La reciente decapitación de veintiún cristianos coptos el pasado 16 de febrero, que murieron con el nombre de Jesús en los labios, muestra también la cruda realidad que afrontan diariamente muchos cristianos en Egipto, constantemente insultados, discriminados o amenazados cuando no directamente atacados o asesinados. «Cada día salimos de casa sin saber qué va a pasar», comentaba un católico egipcio.
Y junto al dolor de nuestros hermanos perseguidos nos llegan también testimonios sobrecogedores de su fe, esperanza y caridad. «Nosotros, gracias a Dios, –explicaba el hermano de uno de los cristianos coptos decapitados– estamos muy, muy contentos porque ellos están en el Cielo y perseveraron en la fe de Cristo: porque hemos visto las imágenes: ellos, estando en cautiverio, rezaban… y agradecían a Dios el ser cristianos. Y nosotros, gracias a Dios, estamos completamente seguros de que son mártires; son mártires de Cristo y esto cambia la tristeza en alegría. Vivimos alegría, no tristeza. Prácticamente el mundo entero y todos los cristianos anhelan el martirio. Yo mismo, que soy hermano de ellos, en estos momentos ¡anhelo el martirio! Y no son estas sólo palabras, no son palabras vanas, ¡es palabra firme y segura! Esta palabra permanece junto a Dios y en Dios está el concedernos esto. (…) El martirio no es algo extraño a nosotros. Sucedía ya en el tiempo del Imperio romano y nosotros somos los frutos de su martirio. ¡Esto es una cosa de la que estamos completamente seguros! Nuestra identidad es ser cristianos y, gracias a Dios, nuestra doctrina es la doctrina cristiana, la cual es doctrina cierta y es además pura».

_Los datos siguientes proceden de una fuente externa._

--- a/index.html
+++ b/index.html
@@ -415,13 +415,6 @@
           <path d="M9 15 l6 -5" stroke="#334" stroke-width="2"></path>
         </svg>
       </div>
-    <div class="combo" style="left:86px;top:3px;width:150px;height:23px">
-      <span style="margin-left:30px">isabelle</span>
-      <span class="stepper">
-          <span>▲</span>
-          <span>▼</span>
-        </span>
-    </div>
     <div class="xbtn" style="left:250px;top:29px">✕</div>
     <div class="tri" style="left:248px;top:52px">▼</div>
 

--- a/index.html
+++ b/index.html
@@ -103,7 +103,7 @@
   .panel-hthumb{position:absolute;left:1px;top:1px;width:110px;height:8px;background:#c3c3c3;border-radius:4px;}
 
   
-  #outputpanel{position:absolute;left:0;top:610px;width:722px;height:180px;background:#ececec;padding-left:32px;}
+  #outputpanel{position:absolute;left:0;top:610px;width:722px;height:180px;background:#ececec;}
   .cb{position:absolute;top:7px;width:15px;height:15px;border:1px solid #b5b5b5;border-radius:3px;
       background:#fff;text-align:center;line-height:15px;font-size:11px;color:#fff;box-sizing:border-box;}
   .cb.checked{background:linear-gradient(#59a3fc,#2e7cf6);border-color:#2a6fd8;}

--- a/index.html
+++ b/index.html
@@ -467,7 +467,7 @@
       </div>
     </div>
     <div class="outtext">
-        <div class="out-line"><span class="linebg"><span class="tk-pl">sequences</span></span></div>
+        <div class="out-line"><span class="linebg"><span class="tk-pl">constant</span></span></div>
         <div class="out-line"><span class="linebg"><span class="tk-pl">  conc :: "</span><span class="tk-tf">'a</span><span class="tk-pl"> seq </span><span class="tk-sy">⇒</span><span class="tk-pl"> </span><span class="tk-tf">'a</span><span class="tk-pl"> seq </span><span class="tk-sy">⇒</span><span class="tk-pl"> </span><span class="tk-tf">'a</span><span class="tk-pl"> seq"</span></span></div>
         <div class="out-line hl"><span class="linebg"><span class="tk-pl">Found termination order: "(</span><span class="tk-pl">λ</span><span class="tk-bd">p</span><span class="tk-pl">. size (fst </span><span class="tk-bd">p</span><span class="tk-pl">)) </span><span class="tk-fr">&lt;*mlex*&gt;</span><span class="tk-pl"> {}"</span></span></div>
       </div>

«Hoy conversaba con mi madre –relata también Beshir, hermano de dos de los mártires coptos – preguntándole qué haría si viese a alguien del Estado Islámico en la calle. Me dijo que lo «invitaría a la casa porque nos ha ayudado a entrar al Reino de los Cielos». Estas fueron las palabras de mi madre, que es una mujer no muy instruida de más de sesenta años».

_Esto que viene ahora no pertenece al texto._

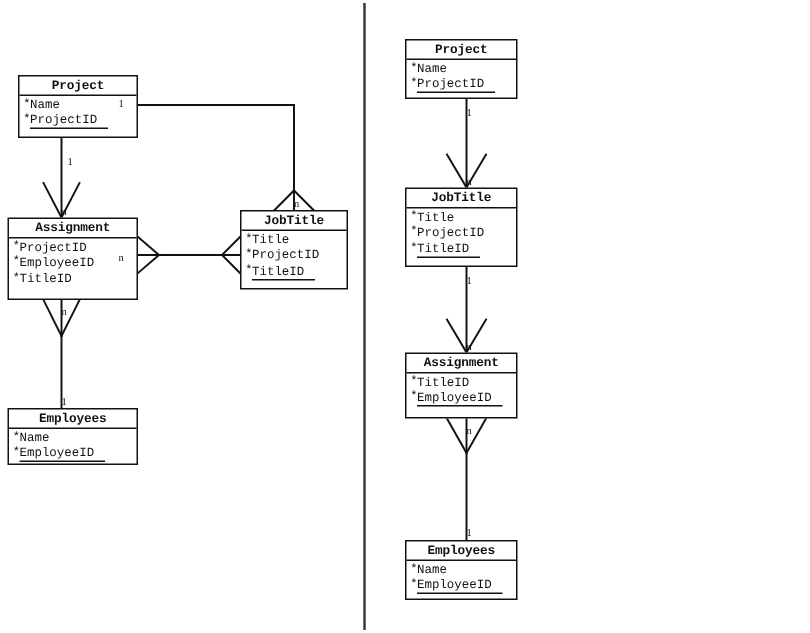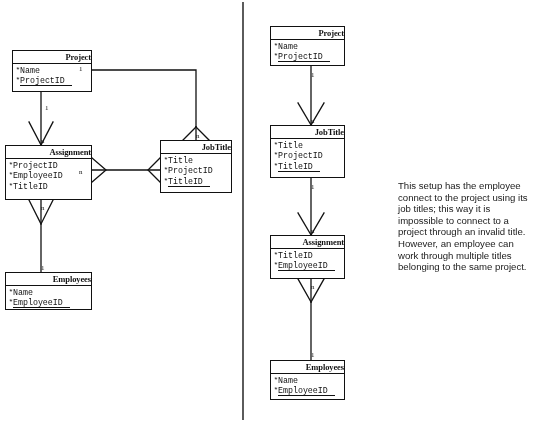--- a/index.html
+++ b/index.html
@@ -15,9 +15,9 @@
 
   .ent{position:absolute;border:1.4px solid #111;background:#fff;box-sizing:border-box;}
   .ent .hdr{
-    text-align:right;font-weight:bold;font-size:8.5px;color:#111;
+    text-align:center;font-weight:bold;font-size:8.5px;color:#111;
     border-bottom:1.4px solid #111;line-height:12px;height:12px;
-    font-family:Liberation Serif, serif;
+    font-family:Liberation Mono, monospace;
     letter-spacing:-0.1px;
   }
   .ent .attrs{padding:2px 0 2px 2px;}

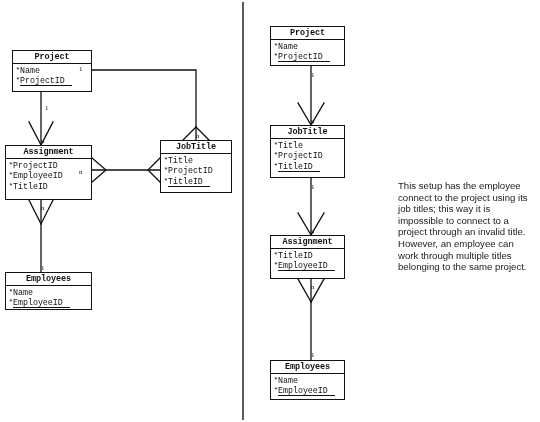--- a/index.html
+++ b/index.html
@@ -160,7 +160,6 @@
       <div class="card" style="left: 311px; top: 352px;">1</div>
     </div>
 
-  <div class="note" id="note-right" style="left: 398px; top: 180px; width: 137px;">This setup has the employee connect to the project using its job titles; this way it is impossible to connect to a project through an invalid title. However, an employee can work through multiple titles belonging to the same project.</div>
 
 </div>
 

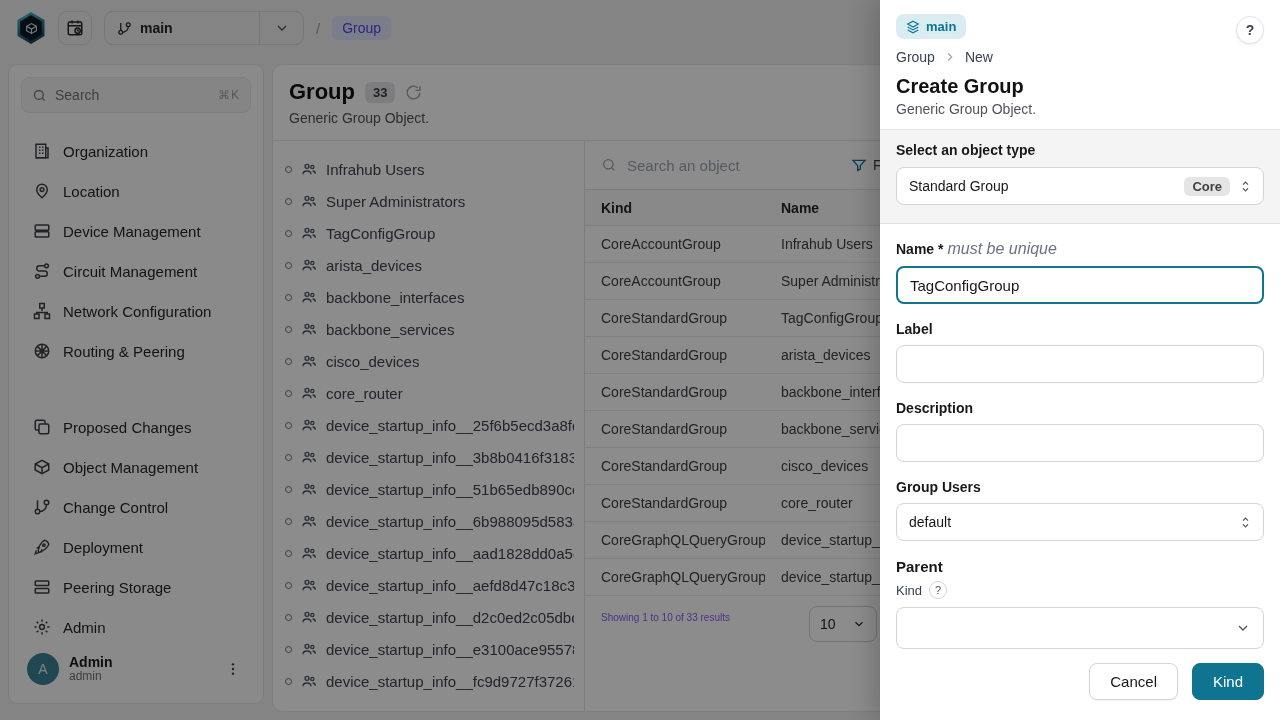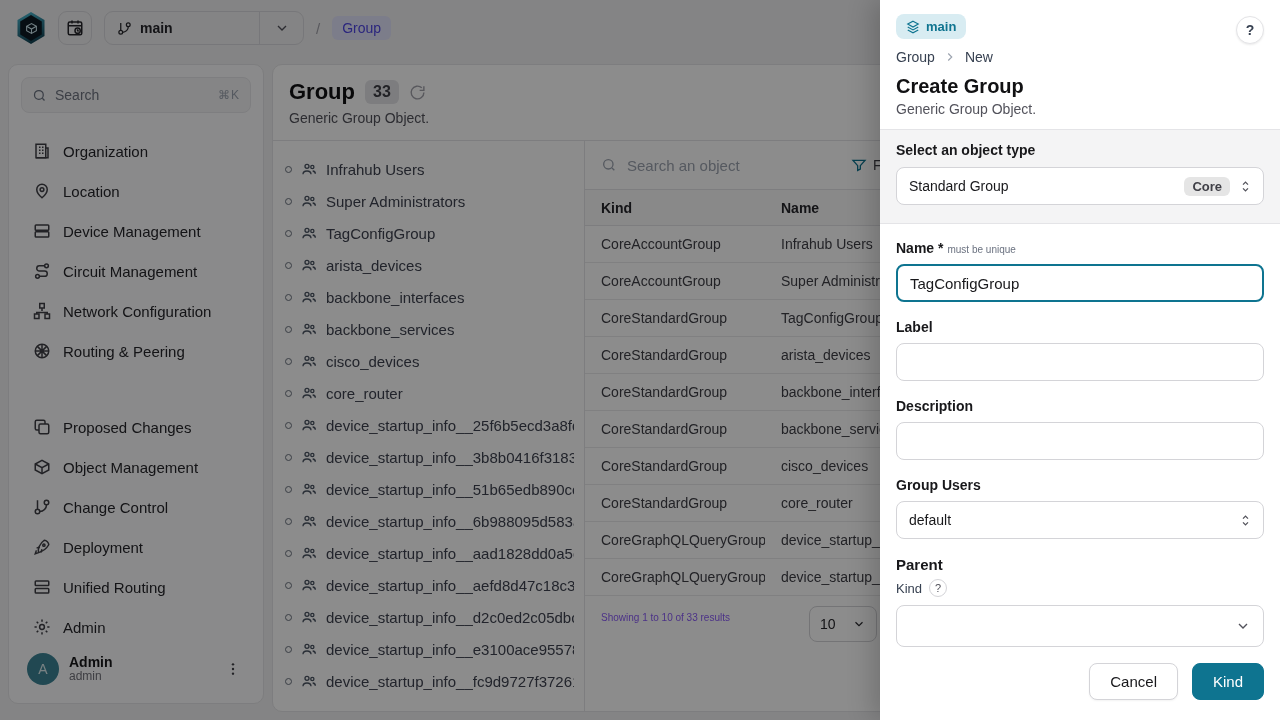--- a/index.html
+++ b/index.html
@@ -42,7 +42,7 @@
   .main-header { padding:14px 16px 14px; border-bottom:1px solid #e4e4e7; }
   .title-row { display:flex; align-items:center; gap:10px; }
   .page-title { font-size:22px; font-weight:700; color:#111113; }
-  .count-badge { background:#e4e4e7; color:#3f3f46; font-size:16px; font-weight:600; border-radius:6px; padding:3px 8px; }
+  .count-badge { background:#e4e4e7; color:#3f3f46; font-size:13px; font-weight:600; border-radius:6px; padding:3px 8px; }
   .refresh { color:#a1a1aa; }
   .subtitle { margin-top:5px; font-size:14px; color:#52525b; }
   .main-body { flex:1; display:flex; min-height:0; }

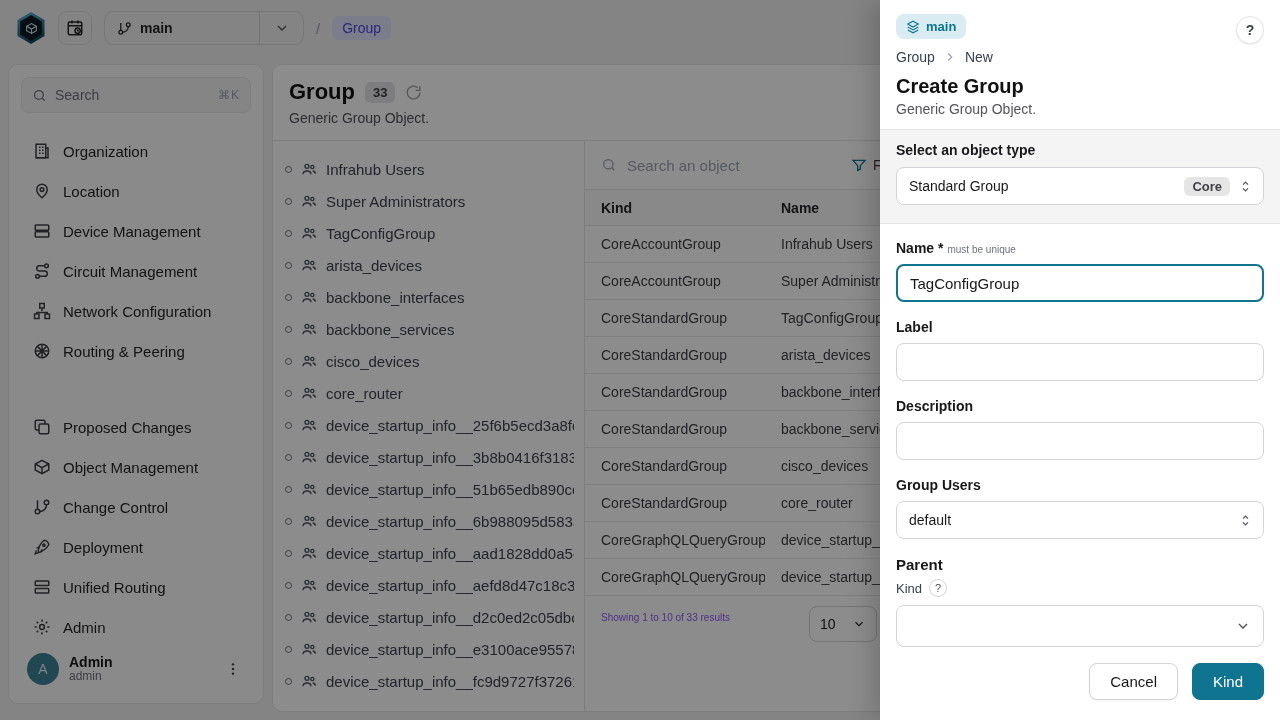--- a/index.html
+++ b/index.html
@@ -85,7 +85,7 @@
   .drawer-form { flex:1; padding:16px 16px 0; overflow:hidden; }
   .field { margin-bottom:17px; }
   .field-label { font-size:14px; font-weight:700; color:#18181b; margin-bottom:8px; }
-  .field-hint { font-size:10px; font-weight:400; color:#6b7280; margin-left:4px; }
+  .field-hint { font-size:16px; font-weight:400; font-style:italic; color:#6b7280; margin-left:4px; }
   .text-input { width:100%; height:38px; border:1px solid #d4d4d8; border-radius:8px; padding:0 12px; font-size:15px; color:#18181b;
                 font-family:"Liberation Sans", sans-serif; background:#fff; outline:none; }
   .text-input.focused { border:2px solid #0e7490; }

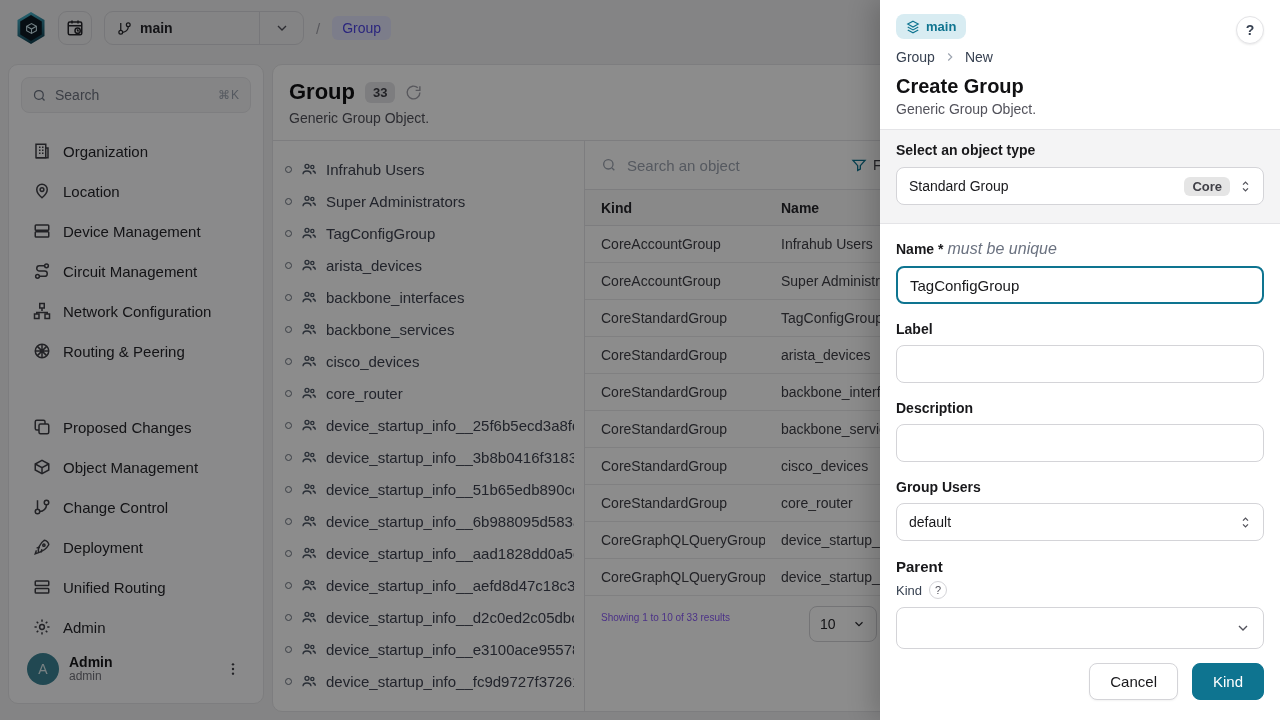--- a/index.html
+++ b/index.html
@@ -266,7 +266,7 @@
             <path d="M7 7h.01M11 7h.01M15 7h.01M7 17h.01M11 17h.01M15 17h.01"></path>
           </svg>
         </span>
-      <span>Unified Routing</span>
+      <span>Peering Storage</span>
     </div>
     <div class="nav-item">
       <span class="nicon">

Y una niña iraquí, refugiada en Erbil (Kurdistán iraquí) tras huir con su familia de Qaraqosh, la que fue hasta el año pasado la ciudad cristiana más grande de Irak, se expresaba así ante un reportero que la pregunta por su vida en Qaraqosh: «Solíamos tener una casa en la que estábamos entretenidos y ahora no. Pero gracias a Dios, Él nos protegió. Dios nos ama y no dejó que el Estado Islámico nos matara. [A la gente que nos expulsó] no les haría nada; sólo pido a Dios que les perdone. Yo puedo perdonarlas.»